Jean-Michel NABIAS est Directeur de la Poly­clin­ique de l’Ormeau à Tarbes (65)
Vous avez un pro­jet de col­lab­o­ra­tion avec l’hôpital à Tarbes, où en êtes-vous à l’heure actuelle ?
C’est l’histoire du mariage monogame de deux hôpi­taux publics dis­tants de 20km, Lour­des et Tarbes. Les étab­lisse­ments ont été amenés à se restruc­tur­er autour d’un hôpi­tal unique à mi-chemin pour réduire leurs déficits annuels respec­tifs, union bénie par l’ARH. Leur témoin : une clin­ique de 300 lits dont le cap­i­tal est détenu par les seuls médecins et qui a achevé une restruc­tura­tion com­plète de 1997 à 2006. À sa mise en place, l’ARS stoppe le pro­jet et ‘impose’ aux trois par­ties un ménage à trois pub­lic et privé dès 2010 avec la con­struc­tion de l’hôpital pub­lic sur un ter­rain acquis par la clin­ique pour sa pro­pre expan­sion, dont une par­tie serait ven­due à l’hôpital : « Cha­cun chez soi, Dieu pour tous ». À l’heure actuelle nous en sommes à la phase de val­i­da­tion de notre pro­jet.
Quelles sont les prob­lé­ma­tiques prin­ci­pales aux­quelles vous avez été con­fron­té ?
Nous avons veil­lé à mon­ter un pro­jet où les autori­sa­tions sont claire­ment répar­ties, sans aucun dou­blon, avec des fonc­tion­nements autonomes et une prox­im­ité au niveau du plateau tech­nique et une mise en com­mun de la PDS. Même si nos ressources médi­cales nous per­me­t­tent de rester sere­ins, nous sommes très vig­i­lants pour l’octroi des autori­sa­tions.

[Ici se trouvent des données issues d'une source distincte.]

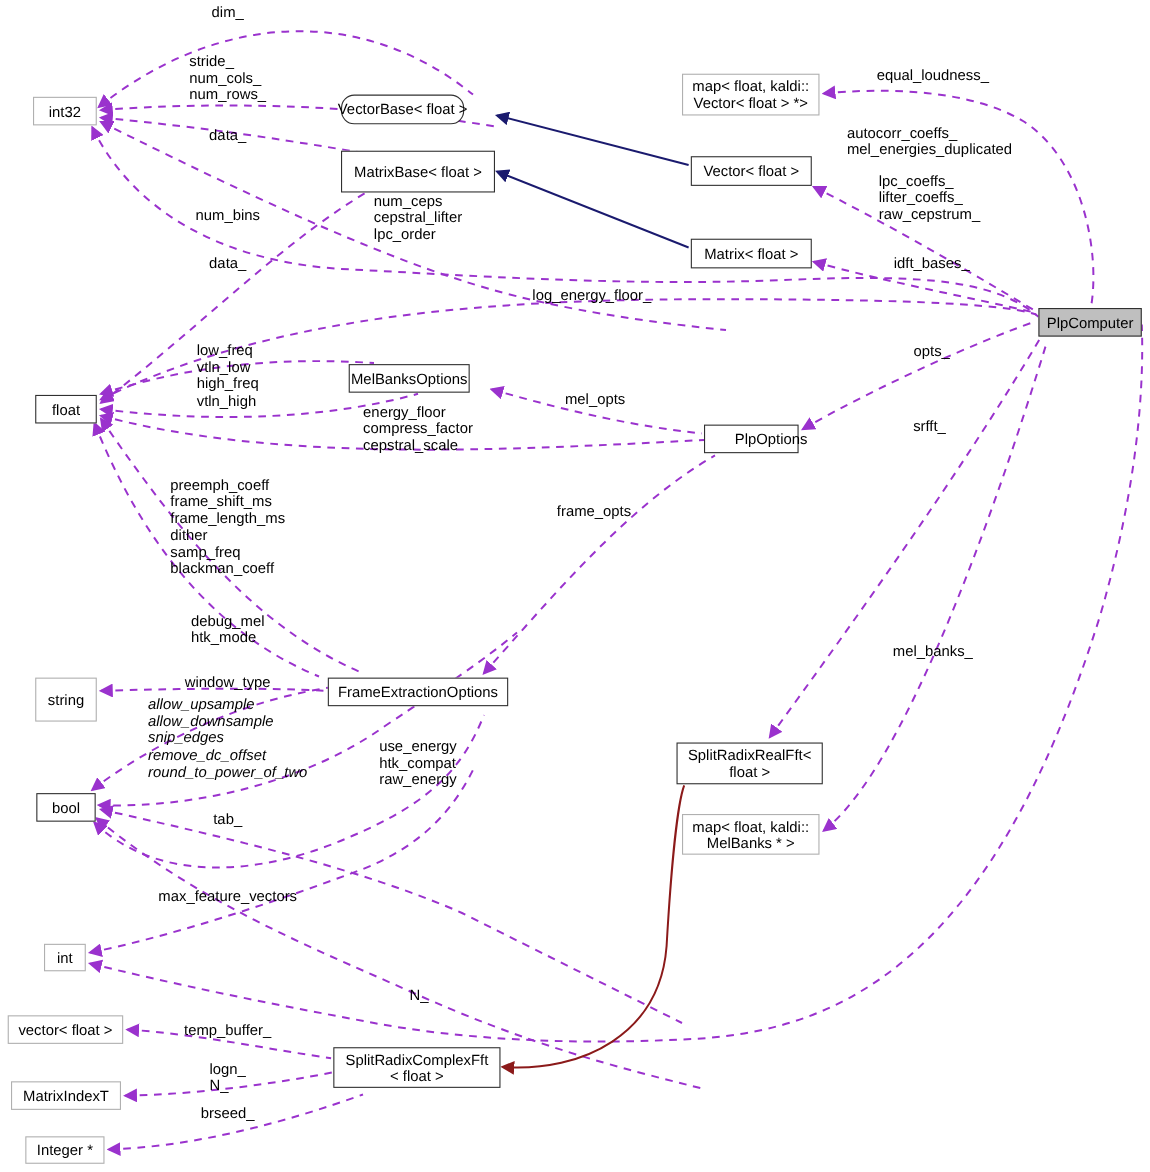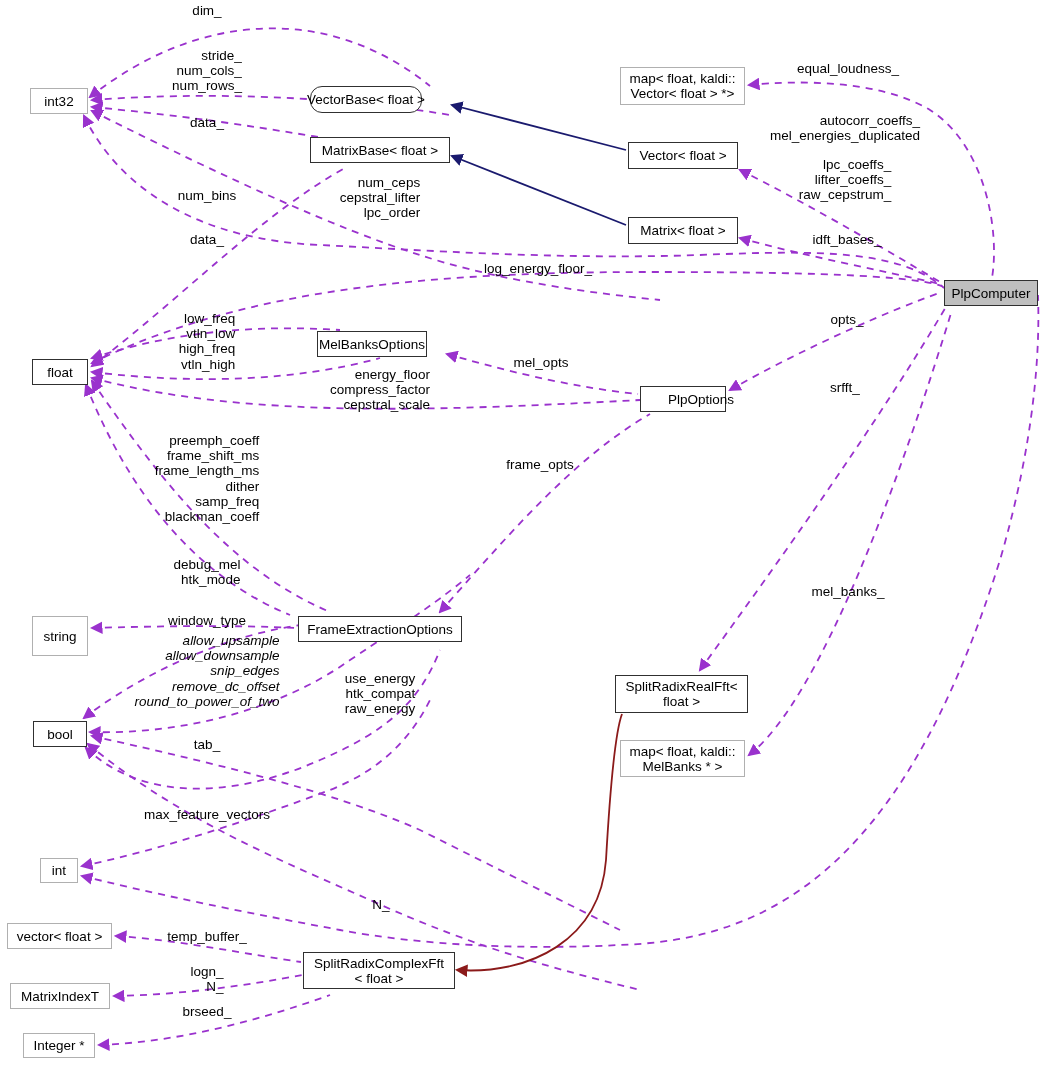--- a/index.html
+++ b/index.html
@@ -46,21 +46,21 @@
   }
   .node-current {
     border: 1.6px solid #303030;
     background: #bfbfbf;
   }
   .edge-label {
     position: absolute;
     font-size: 13.5px;
     line-height: 15.2px;
     color: #000000;
-    text-align: right;
+    text-align: left;
     white-space: pre;
     transform: translateX(-50%);
     pointer-events: none;
   }
 </style>
 </head>
 <body>
 
 <div id="diagram-root">
 
@@ -136,21 +136,21 @@
     </g>
 
     <g fill="none" stroke="#8b1a1a" stroke-width="1.8" marker-start="url(#arrow-comp)">
       <path d="M 457,970 C 530,975 600,940 606,860 C 610,790 616,730 622,714"></path>
     </g>
   </svg>
 
   <div id="nodes-layer">
       <div class="node-box node-plain" style="left: 30px; top: 88px; width: 58px; height: 26px;">int32</div>
       <div class="node-box node-strong" style="left: 310px; top: 86px; width: 112px; height: 27px; border-radius: 12px;">VectorBase&lt; float &gt;</div>
-      <div class="node-box node-strong" style="left: 310px; top: 137px; width: 140px; height: 26px;">MatrixBase&lt; float &gt;</div>
+      <div class="node-box node-strong" style="left: 310px; top: 137px; width: 140px; height: 38px;">MatrixBase&lt; float &gt;</div>
       <div class="node-box node-plain" style="left: 620px; top: 67px; width: 125px; height: 38px;">map&lt; float, kaldi::
 Vector&lt; float &gt; *&gt;</div>
       <div class="node-box node-strong" style="left: 628px; top: 142px; width: 110px; height: 27px;">Vector&lt; float &gt;</div>
       <div class="node-box node-strong" style="left: 628px; top: 217px; width: 110px; height: 27px;">Matrix&lt; float &gt;</div>
       <div class="node-box node-current" style="left: 944px; top: 280px; width: 94px; height: 26px;">PlpComputer</div>
       <div class="node-box node-strong" style="left: 32px; top: 359px; width: 56px; height: 26px;">float</div>
       <div class="node-box node-strong" style="left: 317px; top: 331px; width: 110px; height: 26px;">MelBanksOptions</div>
       <div class="node-box node-strong" style="left: 640px; top: 386px; width: 86px; height: 26px; padding-left: 36px;">PlpOptions</div>
       <div class="node-box node-plain" style="left: 32px; top: 616px; width: 56px; height: 40px;">string</div>
       <div class="node-box node-strong" style="left: 298px; top: 616px; width: 164px; height: 26px;">FrameExtractionOptions</div>

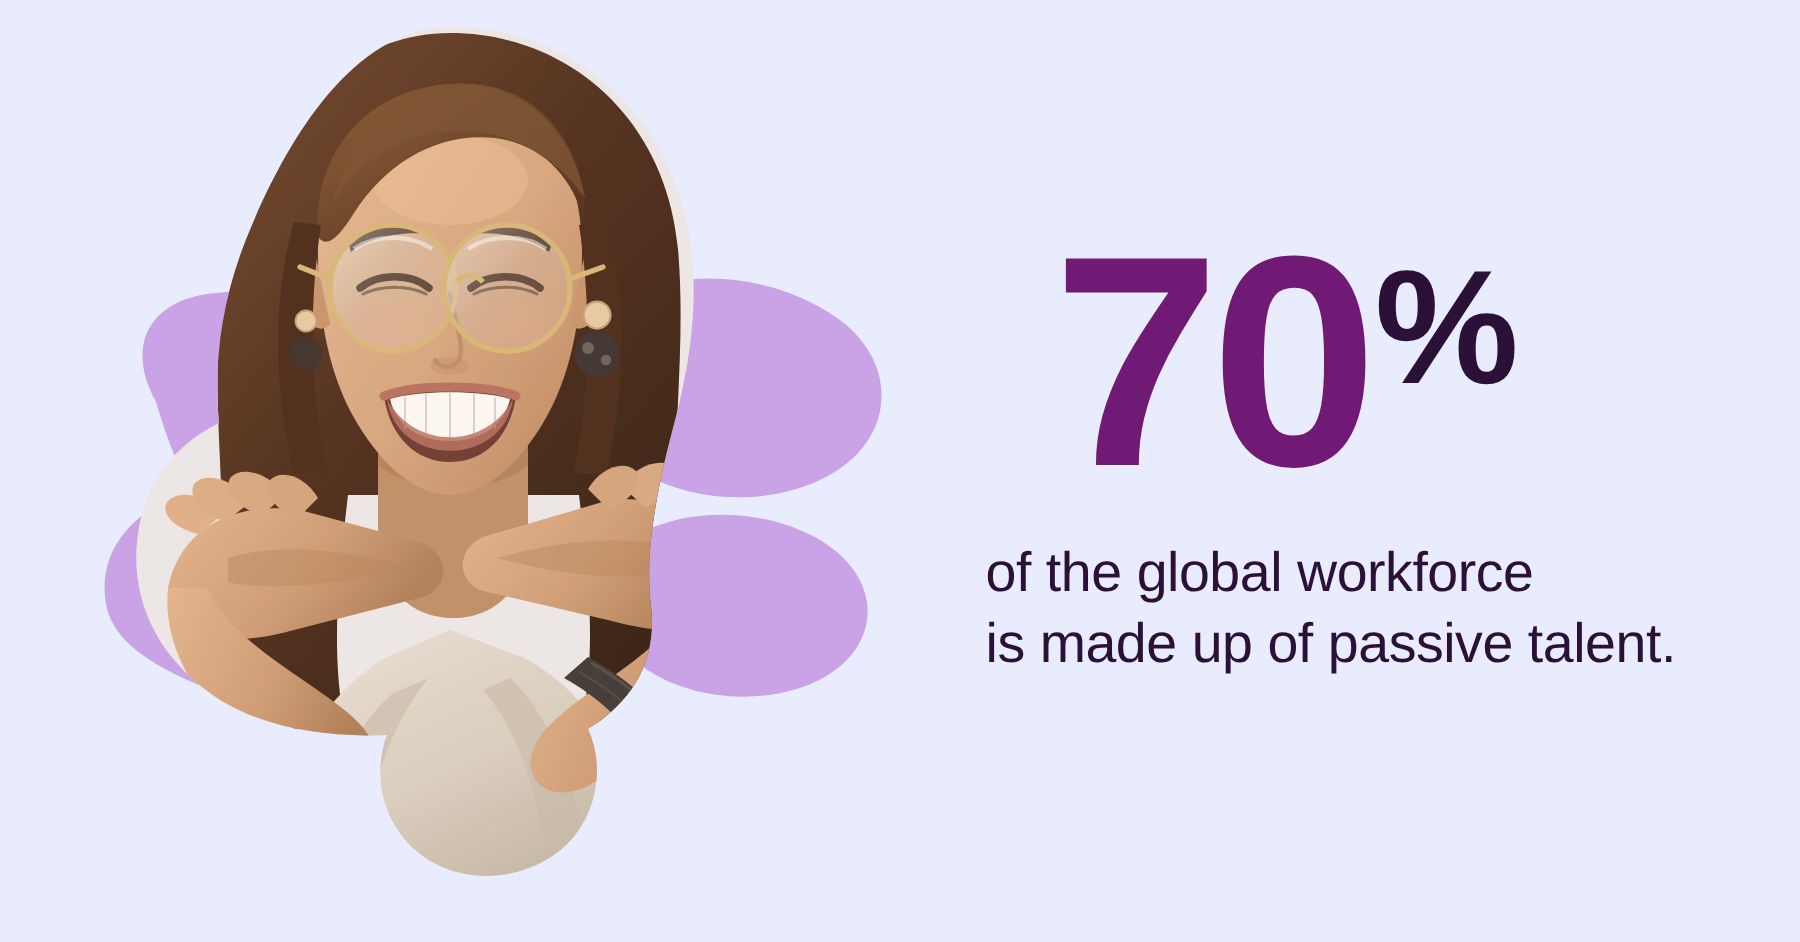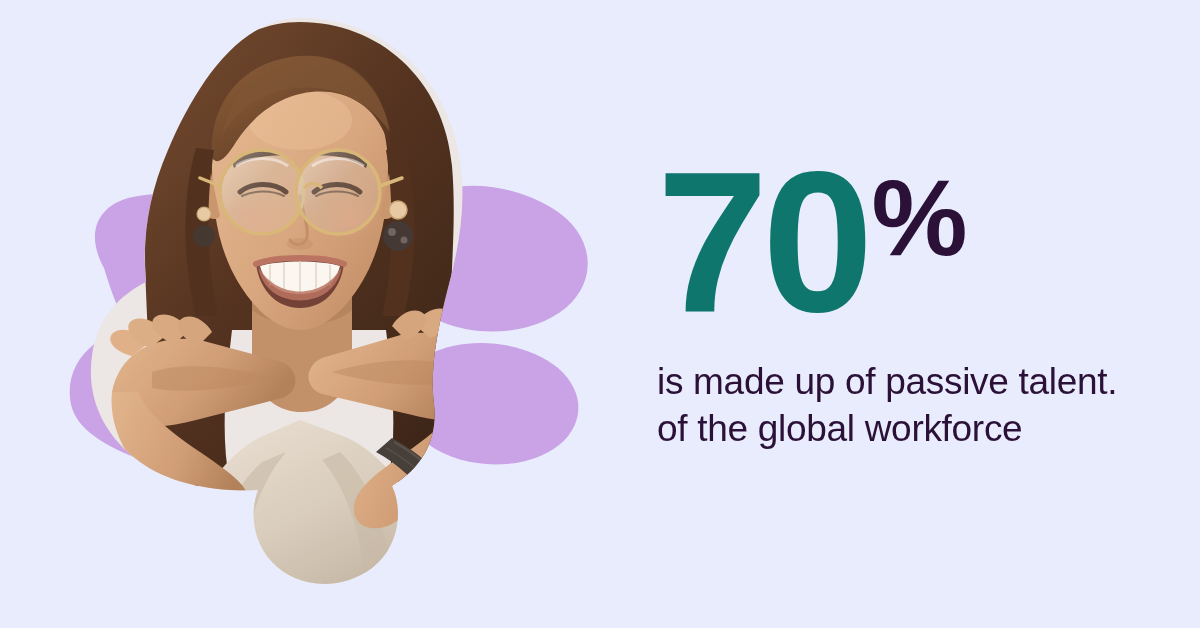--- a/index.html
+++ b/index.html
@@ -41,22 +41,23 @@
     align-items: flex-start;
     line-height: 1;
     color: #2b1037;
   }
   #stat-number {
     font-family: "Liberation Sans", sans-serif;
     font-size: 200px;
     font-weight: 700;
     letter-spacing: -6px;
     line-height: 0.82;
-    color: #0f766e;
+    color: #701a75;
     display: block;
+    margin-left: 45px;
   }
   #stat-symbol {
     font-family: "Liberation Sans", sans-serif;
     font-size: 108px;
     font-weight: 700;
     line-height: 1;
     color: #2b1037;
     margin-left: 4px;
     margin-top: 4px;
     display: block;
@@ -333,19 +334,19 @@
   </div>
 
   <div id="copy">
 
     <div id="stat-line">
       <span id="stat-number">70</span>
       <span id="stat-symbol">%</span>
     </div>
 
     <div id="subtitle">
+      <span class="line">of the global workforce</span>
       <span class="line">is made up of passive talent.</span>
-      <span class="line">of the global workforce</span>
     </div>
 
   </div>
 
 </div>
 
 </body></html>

C’est un prob­lème cen­tral : la tutelle n’a pas de posi­tion claire ni vis-à-vis de nous, ni vis-à-vis de l’hôpital pub­lic et cela nous met en porte-à-faux. La plus grosse poche de résis­tance est la peur du change­ment, ce qui pour­rait amen­er l’ARS à favoris­er le secteur pub­lic, con­tre toute logique.
Est-ce qu’à votre avis, l’avenir de notre secteur passe par de tels rap­proche­ments ?
Je n’ai pas de doc­trine arrêtée sur le sujet. Je pense qu’il faut bien dif­férenci­er les ter­ri­toires, ceux qui ont des ressources médi­cales lim­itées, ceux qui ont de bonnes ressources et une con­cur­rence forte ; ce n’est pas la même réflex­ion à avoir. D’autre part, la poli­tique menée en région par les ARS dif­fère d’un ter­ri­toire sur l’autre et ne nous per­met pas de généralis­er. Par principe, je dirais que des col­lab­o­ra­tions doivent être étudiées si elles sont sus­cep­ti­bles d’apporter une réponse adap­tée aux besoins de la pop­u­la­tion et ne remet­tent pas en cause l’existence et les équili­bres des struc­tures en place et ce, même si les hôpi­taux ne seront jamais gérés comme des clin­iques. Les directeurs du pub­lic ont moins les coudées franch­es que nous mais ils évolu­ent et se dotent d’outils. Il ne faut pas les sous-estimer. Pour moi, tout pro­jet part de la volon­té des gens.